Originally Posted by ntnon
Take Singin' in the Rain. Nevermind the titular song-and-dance (which is excellent whether or not it was one take), Moses Supposes is a superb (even if Kelly nearly slips over on a piece of trash) masterclass in dance. Make 'em Laugh is hilarious and so technically diverse as to be beyond most numbers in most musicals. In the Morning is just so happy and joyful, and fits so well into the - yes - plot, that it's a highlight almost as good as the cake-bursting number. (I could very easily believe that Kelly's slow smile is genuine, and it makes the romantic subplot - usually the low point of most films, since it's so often unbelievable, unnecessary or distracting - seem very real.) The mishmash showcasing SOUND on FILM! is great, and even the main "Broadway Rhythm" song-and-dance is fairly good, and the skip through the Follies is brilliant, but - Cyd Charisse's appearance aside - the rest of the dream-within-a-dream sequence is very, very dull. And extraneous to the plot and pointless. It's balletic, it's veils and it's oddly linked to the mafia. Very strange!
I actually enjoy the Singin' in the Rain ballet more than others--perhaps because it is so random and detached, rather than An American in Paris trying hard to recap the film. Or maybe just because top to bottom it's a better film. Note that it's been a while since I've seen either ballet so I may be a bit offbase there.
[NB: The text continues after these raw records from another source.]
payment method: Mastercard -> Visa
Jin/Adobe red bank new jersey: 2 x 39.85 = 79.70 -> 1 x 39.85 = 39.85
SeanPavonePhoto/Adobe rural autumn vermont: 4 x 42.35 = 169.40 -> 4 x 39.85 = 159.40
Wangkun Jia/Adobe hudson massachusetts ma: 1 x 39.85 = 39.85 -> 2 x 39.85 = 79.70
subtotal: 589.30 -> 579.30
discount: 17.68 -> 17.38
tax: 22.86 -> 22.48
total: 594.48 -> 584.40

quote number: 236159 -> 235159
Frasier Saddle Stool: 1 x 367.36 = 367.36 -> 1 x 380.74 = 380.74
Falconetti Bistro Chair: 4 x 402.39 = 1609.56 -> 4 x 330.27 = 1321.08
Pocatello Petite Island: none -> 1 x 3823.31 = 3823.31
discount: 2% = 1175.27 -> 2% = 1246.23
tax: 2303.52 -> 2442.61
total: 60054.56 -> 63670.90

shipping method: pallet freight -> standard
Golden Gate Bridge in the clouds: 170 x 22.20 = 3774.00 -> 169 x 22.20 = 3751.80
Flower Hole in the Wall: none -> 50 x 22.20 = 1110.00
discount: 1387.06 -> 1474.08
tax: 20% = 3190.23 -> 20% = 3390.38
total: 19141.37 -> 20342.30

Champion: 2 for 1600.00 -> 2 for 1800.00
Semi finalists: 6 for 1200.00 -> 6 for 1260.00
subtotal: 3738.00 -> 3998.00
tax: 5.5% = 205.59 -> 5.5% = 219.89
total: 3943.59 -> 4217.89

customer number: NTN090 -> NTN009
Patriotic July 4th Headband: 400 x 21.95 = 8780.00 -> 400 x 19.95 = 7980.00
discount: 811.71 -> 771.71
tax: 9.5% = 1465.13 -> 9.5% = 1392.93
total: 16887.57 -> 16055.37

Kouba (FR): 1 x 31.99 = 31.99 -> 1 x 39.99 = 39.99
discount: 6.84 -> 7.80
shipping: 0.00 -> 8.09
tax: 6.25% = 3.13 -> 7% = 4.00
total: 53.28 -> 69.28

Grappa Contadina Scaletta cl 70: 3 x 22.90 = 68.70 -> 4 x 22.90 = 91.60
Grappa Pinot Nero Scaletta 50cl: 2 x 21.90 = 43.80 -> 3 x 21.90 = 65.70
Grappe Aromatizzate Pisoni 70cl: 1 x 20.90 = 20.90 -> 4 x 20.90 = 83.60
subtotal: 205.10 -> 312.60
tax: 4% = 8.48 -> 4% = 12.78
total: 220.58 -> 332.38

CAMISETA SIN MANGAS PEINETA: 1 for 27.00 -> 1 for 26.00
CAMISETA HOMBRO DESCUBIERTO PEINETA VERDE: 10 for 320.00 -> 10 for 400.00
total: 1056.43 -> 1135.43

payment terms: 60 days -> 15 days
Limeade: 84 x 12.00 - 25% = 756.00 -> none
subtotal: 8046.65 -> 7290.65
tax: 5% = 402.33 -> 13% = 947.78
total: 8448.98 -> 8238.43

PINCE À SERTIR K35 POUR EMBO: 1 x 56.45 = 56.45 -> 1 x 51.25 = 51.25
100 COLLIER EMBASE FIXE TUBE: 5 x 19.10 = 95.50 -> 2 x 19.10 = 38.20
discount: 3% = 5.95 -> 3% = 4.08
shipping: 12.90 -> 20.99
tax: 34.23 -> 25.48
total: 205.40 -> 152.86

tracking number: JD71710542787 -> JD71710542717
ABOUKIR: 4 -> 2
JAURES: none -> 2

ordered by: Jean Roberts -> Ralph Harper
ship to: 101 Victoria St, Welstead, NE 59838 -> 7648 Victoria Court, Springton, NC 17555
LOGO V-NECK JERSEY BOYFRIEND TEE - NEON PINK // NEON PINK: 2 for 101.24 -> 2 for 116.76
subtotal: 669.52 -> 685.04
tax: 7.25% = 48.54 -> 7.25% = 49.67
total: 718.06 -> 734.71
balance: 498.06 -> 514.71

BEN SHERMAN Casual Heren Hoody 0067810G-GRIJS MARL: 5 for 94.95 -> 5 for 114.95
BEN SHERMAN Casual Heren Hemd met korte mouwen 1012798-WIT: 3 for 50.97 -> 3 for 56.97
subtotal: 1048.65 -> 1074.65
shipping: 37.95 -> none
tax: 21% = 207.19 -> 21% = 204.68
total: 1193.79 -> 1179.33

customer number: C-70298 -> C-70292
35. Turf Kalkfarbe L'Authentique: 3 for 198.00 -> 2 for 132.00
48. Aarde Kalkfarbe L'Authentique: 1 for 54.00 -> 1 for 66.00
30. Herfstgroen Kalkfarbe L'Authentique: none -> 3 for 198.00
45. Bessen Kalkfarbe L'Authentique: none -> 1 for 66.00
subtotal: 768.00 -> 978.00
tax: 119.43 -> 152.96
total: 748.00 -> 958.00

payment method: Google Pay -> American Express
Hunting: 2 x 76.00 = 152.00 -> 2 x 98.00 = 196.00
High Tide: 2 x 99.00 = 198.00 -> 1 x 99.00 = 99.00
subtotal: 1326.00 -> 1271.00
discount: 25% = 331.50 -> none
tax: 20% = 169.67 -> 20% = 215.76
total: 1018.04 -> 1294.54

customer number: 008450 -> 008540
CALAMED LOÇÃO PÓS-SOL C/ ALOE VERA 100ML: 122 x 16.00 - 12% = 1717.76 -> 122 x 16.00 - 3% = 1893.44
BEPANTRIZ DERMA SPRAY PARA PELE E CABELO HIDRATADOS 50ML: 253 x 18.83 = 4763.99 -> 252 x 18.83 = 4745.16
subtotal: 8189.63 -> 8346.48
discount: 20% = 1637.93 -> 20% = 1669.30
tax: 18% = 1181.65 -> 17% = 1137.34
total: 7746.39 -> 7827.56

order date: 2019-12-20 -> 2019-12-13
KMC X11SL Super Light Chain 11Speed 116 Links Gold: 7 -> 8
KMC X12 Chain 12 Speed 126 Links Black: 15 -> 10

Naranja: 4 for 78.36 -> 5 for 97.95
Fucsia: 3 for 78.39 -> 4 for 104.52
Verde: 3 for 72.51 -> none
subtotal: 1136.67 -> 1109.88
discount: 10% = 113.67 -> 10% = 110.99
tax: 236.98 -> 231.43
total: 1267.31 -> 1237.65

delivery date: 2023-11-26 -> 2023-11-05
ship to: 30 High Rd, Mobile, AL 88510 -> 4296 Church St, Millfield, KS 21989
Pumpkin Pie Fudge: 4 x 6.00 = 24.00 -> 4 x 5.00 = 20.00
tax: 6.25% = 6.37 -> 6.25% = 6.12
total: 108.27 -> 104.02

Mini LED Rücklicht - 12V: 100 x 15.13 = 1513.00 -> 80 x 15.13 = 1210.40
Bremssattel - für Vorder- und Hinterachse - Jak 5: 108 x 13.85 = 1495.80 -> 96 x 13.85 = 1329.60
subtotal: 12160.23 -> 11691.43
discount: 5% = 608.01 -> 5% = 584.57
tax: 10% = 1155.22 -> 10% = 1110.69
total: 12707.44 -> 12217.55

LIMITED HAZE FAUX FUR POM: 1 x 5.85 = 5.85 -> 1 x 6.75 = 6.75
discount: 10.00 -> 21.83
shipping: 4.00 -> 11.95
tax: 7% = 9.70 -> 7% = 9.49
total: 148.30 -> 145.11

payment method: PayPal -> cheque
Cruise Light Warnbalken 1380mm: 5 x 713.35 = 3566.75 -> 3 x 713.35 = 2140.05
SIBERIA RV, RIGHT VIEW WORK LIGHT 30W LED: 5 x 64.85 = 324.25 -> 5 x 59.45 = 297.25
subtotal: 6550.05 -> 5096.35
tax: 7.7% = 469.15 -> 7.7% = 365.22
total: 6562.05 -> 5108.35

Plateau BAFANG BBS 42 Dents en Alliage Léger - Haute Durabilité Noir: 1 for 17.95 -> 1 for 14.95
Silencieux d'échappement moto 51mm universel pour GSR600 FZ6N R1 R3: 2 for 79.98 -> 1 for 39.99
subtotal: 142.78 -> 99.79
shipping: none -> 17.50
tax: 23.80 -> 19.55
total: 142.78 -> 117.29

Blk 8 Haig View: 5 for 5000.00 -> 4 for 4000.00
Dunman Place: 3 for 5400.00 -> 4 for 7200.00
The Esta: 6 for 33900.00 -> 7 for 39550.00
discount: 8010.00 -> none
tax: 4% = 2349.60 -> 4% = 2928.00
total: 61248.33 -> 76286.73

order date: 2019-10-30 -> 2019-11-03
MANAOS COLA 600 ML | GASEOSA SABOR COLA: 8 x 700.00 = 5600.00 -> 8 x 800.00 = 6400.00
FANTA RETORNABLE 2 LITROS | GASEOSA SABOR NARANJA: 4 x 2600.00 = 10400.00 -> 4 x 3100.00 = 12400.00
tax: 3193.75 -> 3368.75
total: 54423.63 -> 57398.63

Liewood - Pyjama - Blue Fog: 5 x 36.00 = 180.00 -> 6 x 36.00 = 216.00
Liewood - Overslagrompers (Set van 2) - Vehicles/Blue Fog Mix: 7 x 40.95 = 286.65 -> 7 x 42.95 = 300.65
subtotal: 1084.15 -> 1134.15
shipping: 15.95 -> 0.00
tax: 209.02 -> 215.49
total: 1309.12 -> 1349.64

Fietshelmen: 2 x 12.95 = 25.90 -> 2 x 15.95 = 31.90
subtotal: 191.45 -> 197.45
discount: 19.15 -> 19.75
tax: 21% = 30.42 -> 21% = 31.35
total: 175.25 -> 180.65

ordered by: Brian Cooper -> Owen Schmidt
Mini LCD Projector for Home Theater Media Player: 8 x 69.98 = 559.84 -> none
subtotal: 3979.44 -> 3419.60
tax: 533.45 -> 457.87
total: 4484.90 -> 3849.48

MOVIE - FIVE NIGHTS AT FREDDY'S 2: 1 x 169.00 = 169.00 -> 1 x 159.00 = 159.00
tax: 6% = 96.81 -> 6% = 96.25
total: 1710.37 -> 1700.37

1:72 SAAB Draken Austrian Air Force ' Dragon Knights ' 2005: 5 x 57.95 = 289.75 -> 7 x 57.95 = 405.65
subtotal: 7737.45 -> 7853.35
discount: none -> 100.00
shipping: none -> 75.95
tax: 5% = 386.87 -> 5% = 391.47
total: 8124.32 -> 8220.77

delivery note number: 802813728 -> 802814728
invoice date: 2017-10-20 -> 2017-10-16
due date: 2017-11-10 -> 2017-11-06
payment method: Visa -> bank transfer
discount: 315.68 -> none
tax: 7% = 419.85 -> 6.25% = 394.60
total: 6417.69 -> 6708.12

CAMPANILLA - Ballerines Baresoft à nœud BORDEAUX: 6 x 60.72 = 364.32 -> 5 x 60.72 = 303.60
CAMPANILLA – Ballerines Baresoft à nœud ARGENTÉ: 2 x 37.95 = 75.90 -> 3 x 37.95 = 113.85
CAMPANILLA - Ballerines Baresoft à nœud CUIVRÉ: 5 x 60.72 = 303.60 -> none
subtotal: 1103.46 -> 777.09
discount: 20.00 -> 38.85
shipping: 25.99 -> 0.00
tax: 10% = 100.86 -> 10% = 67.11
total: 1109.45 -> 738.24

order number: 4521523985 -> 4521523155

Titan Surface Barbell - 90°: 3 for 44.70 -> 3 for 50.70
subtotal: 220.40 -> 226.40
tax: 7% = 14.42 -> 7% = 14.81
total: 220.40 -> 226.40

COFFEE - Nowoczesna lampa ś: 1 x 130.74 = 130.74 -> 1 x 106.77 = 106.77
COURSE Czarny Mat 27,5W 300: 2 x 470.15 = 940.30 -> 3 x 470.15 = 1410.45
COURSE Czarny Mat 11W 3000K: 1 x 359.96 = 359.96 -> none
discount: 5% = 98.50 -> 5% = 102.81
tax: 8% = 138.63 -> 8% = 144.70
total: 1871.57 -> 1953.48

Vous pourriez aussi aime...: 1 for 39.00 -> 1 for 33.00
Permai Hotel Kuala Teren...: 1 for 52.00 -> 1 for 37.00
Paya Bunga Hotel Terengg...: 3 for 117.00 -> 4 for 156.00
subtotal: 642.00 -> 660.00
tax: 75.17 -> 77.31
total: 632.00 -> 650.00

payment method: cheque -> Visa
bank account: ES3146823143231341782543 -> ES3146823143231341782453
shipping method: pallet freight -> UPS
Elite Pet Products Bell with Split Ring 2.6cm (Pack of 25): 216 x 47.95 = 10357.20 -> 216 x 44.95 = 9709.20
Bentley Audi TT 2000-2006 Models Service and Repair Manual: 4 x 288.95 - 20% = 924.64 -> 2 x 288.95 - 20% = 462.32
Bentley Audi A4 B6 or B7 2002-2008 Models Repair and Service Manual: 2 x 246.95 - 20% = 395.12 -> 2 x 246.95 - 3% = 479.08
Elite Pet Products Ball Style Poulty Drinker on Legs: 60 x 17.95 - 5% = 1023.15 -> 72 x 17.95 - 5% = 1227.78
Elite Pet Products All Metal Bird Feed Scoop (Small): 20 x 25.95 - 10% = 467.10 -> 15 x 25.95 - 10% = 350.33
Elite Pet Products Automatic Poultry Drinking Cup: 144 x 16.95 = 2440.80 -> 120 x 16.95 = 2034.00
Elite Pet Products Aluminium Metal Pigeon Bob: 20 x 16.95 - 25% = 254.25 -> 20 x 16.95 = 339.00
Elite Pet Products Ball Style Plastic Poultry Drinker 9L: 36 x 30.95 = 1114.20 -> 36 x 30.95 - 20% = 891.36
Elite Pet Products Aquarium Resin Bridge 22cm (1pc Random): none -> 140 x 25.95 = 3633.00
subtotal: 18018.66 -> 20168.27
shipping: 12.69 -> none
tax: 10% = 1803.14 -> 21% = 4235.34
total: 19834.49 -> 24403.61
The Band Wagon is another interesting random one with gangsters, but while I was like Fred Astaire, the ballet isn't prime watching for me. Then again, I feel the whole film is a bit overrated, which I know is sacrilege for a Fred fan!

Originally Posted by Ash Ketchum
Don't take my word for it. (Haven't you learned that here by now? ) They're important films and you should see them anyway, esp. the following:
CIMARRON, STAGECOACH, THE PALEFACE, HIGH NOON, SHANE, HOW THE WEST WAS WON, BUTCH CASSIDY, TRUE GRIT, and, of course, one of my all-time favorites, THE WILD BUNCH.
What I meant was that in the overall pantheon of westerns, the Oscar-nominated group you listed, with some exceptions, generally doesn't compare with the auteurist classics at the top tier (e.g. Howard Hawks' and John Ford's finest westerns, Anthony Mann's westerns, including the five with James Stewart, some of Peckinpah's films, the Leones, Aldrich's VERA CRUZ, some of John Sturges' westerns, etc.).
I've been trying to build up my knowledge of Westerns over the last few years and agree that I'm getting much better bang for my buck during the May Historical challenge (or the B movie challenge) than the Oscar challenge. Of the Oscar qualifiers Ash mentions, I saw High Noon, Shane, HTWWW, Butch Cassidy, and The Wild Bunch before my Westerns drive (kinda like a cattle drive), just as a general movie fan, and I think all of them except HTWWW are pretty digestible even for someone who isn't specifically into Westerns.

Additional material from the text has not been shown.